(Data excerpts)

---

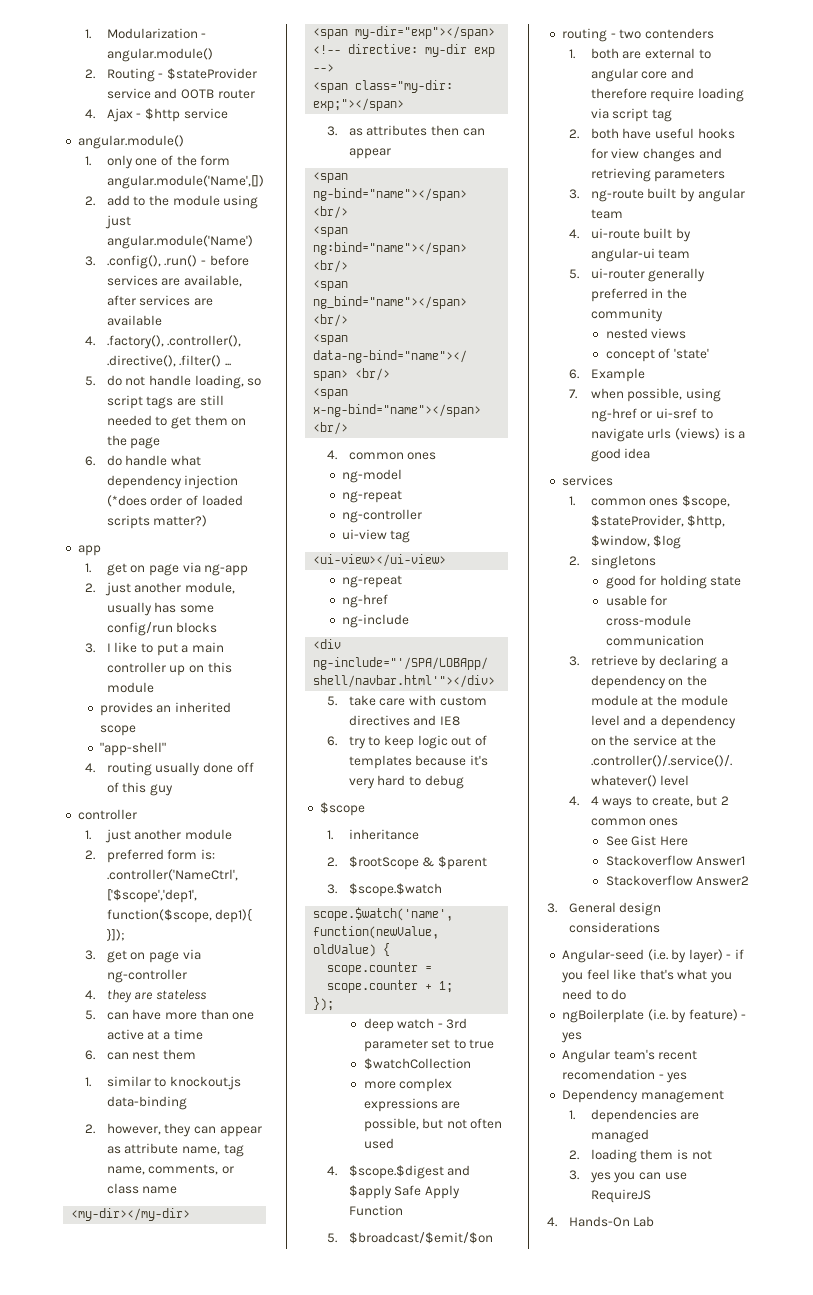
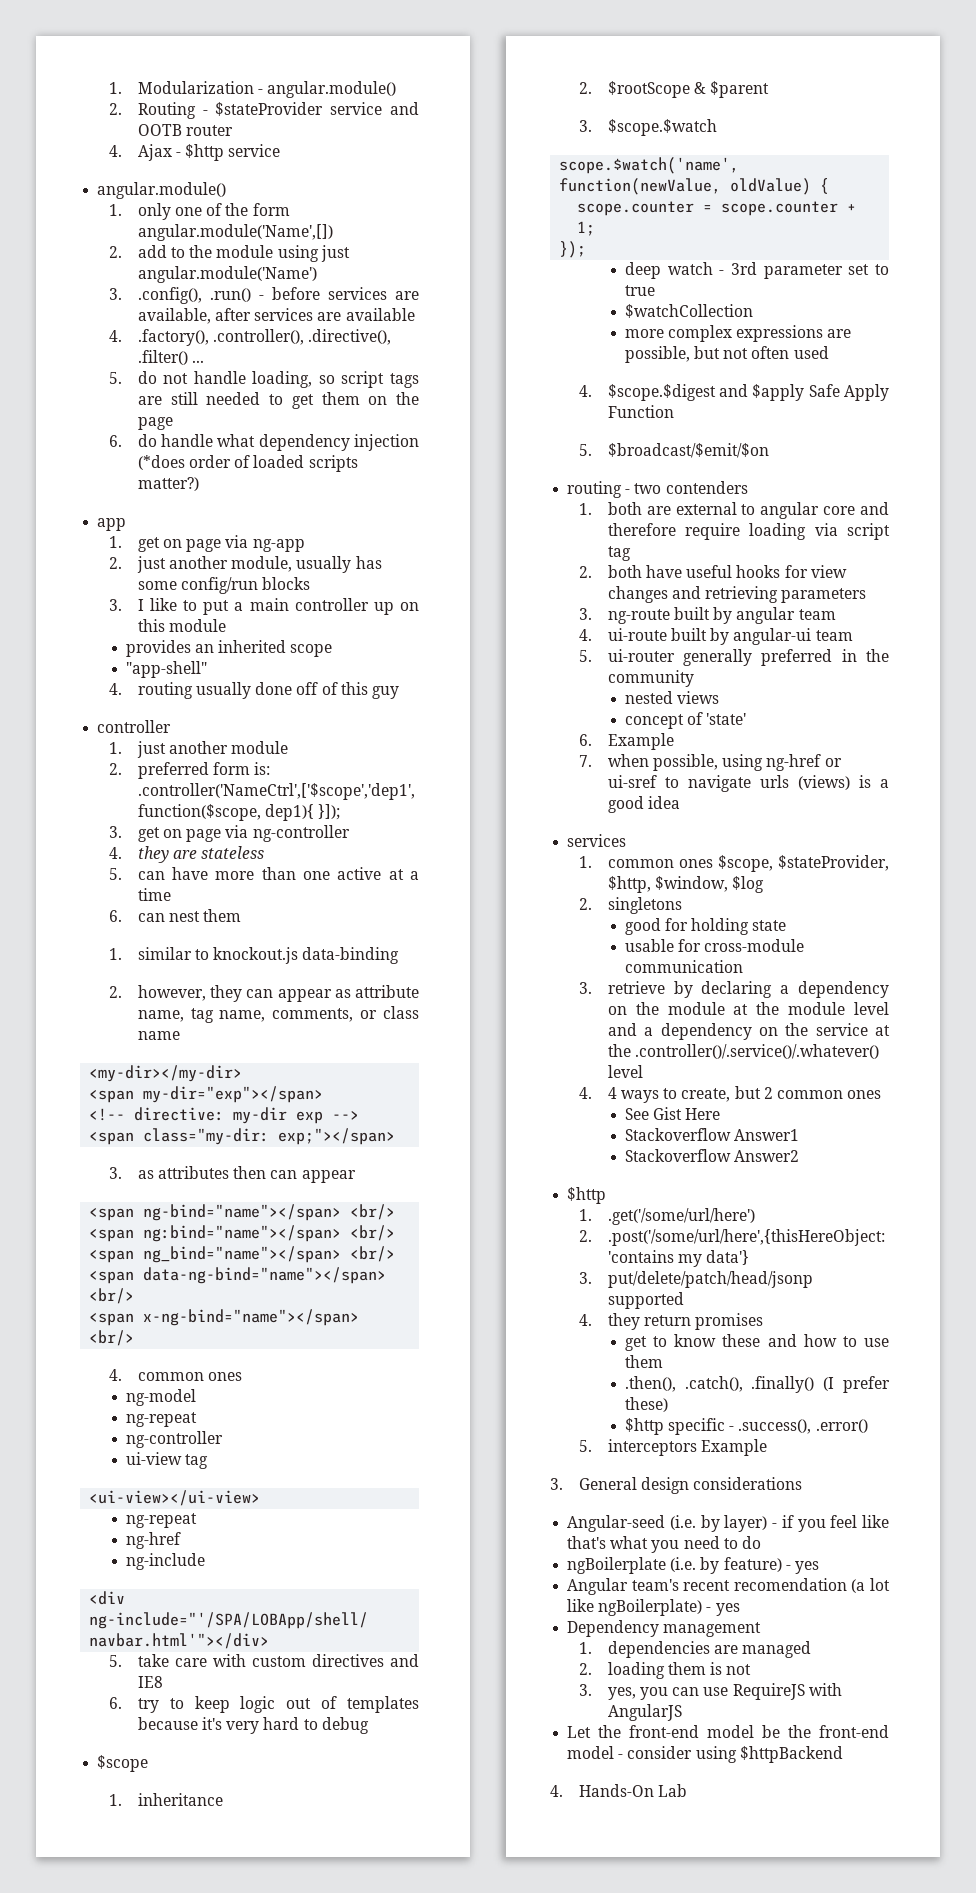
  Stackoverflow Answer2
+ $http
+ 1. .get('/some/url/here')
+ 2. .post('/some/url/here',{thisHereObject: 'contains my data'}
+ 3. put/delete/patch/head/jsonp supported
+ 4. they return promises
+ get to know these and how to use them
+ .then(), .catch(), .finally() (I prefer these)
+ $http specific - .success(), .error()
+ 5. interceptors Example
- Angular team's recent recomendation - yes
+ Angular team's recent recomendation (a lot like ngBoilerplate) - yes
- 3. yes you can use RequireJS
+ 3. yes, you can use RequireJS with AngularJS
+ Let the front-end model be the front-end model - consider using $httpBackend

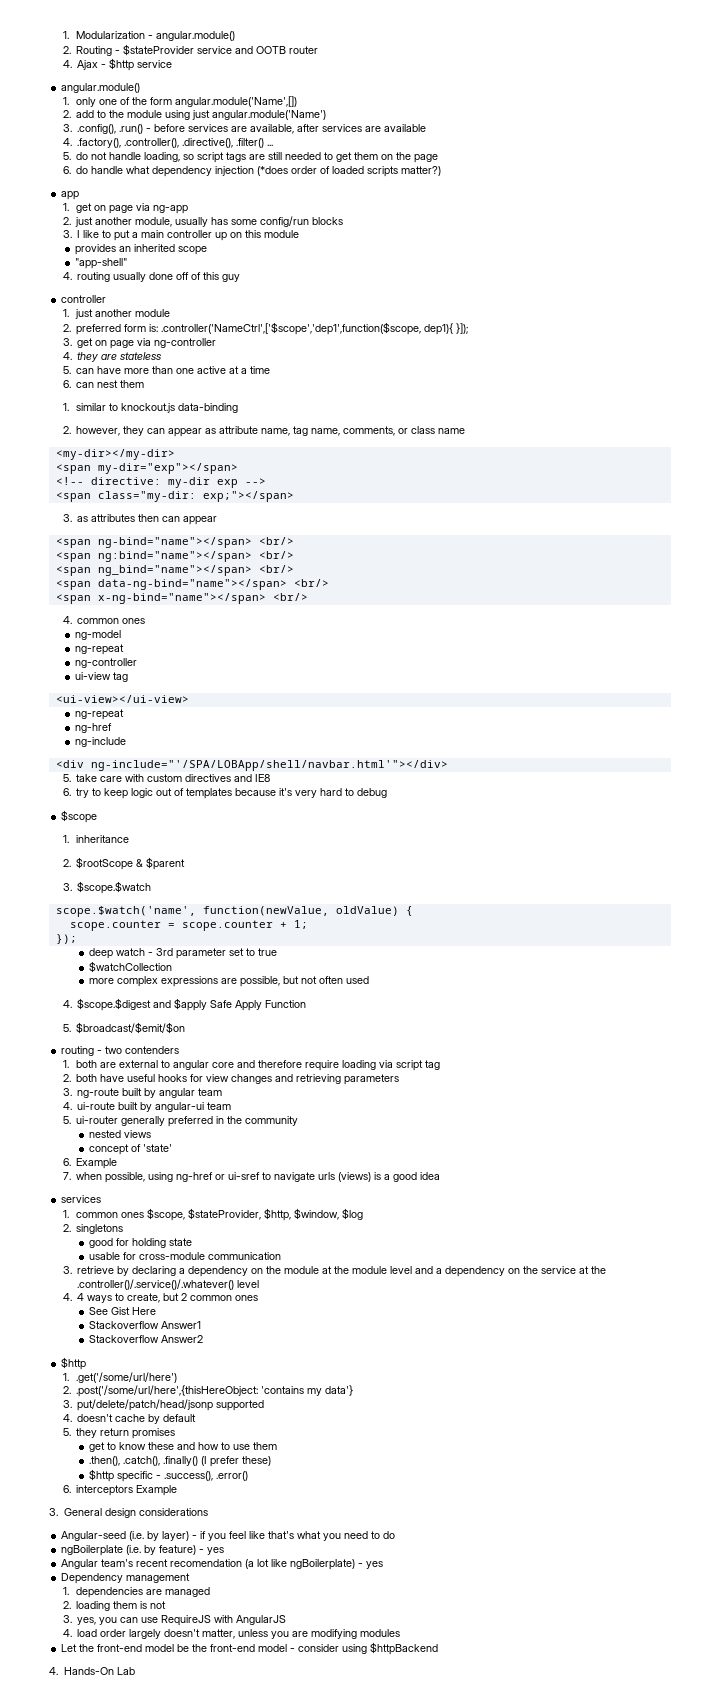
- 4. they return promises
+ 4. doesn't cache by default
+ 5. they return promises
- 5. interceptors Example
+ 6. interceptors Example
+ 4. load order largely doesn't matter, unless you are modifying modules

---

▸ Your goal: Reproduce the data word for word; no pictures.

▸ Answer to this exercise:
  Stackoverflow Answer2
+ $http
+ 1. .get('/some/url/here')
+ 2. .post('/some/url/here',{thisHereObject: 'contains my data'}
+ 3. put/delete/patch/head/jsonp supported
+ 4. they return promises
+ get to know these and how to use them
+ .then(), .catch(), .finally() (I prefer these)
+ $http specific - .success(), .error()
+ 5. interceptors Example
- Angular team's recent recomendation - yes
+ Angular team's recent recomendation (a lot like ngBoilerplate) - yes
- 3. yes you can use RequireJS
+ 3. yes, you can use RequireJS with AngularJS
+ Let the front-end model be the front-end model - consider using $httpBackend

- 4. they return promises
+ 4. doesn't cache by default
+ 5. they return promises
- 5. interceptors Example
+ 6. interceptors Example
+ 4. load order largely doesn't matter, unless you are modifying modules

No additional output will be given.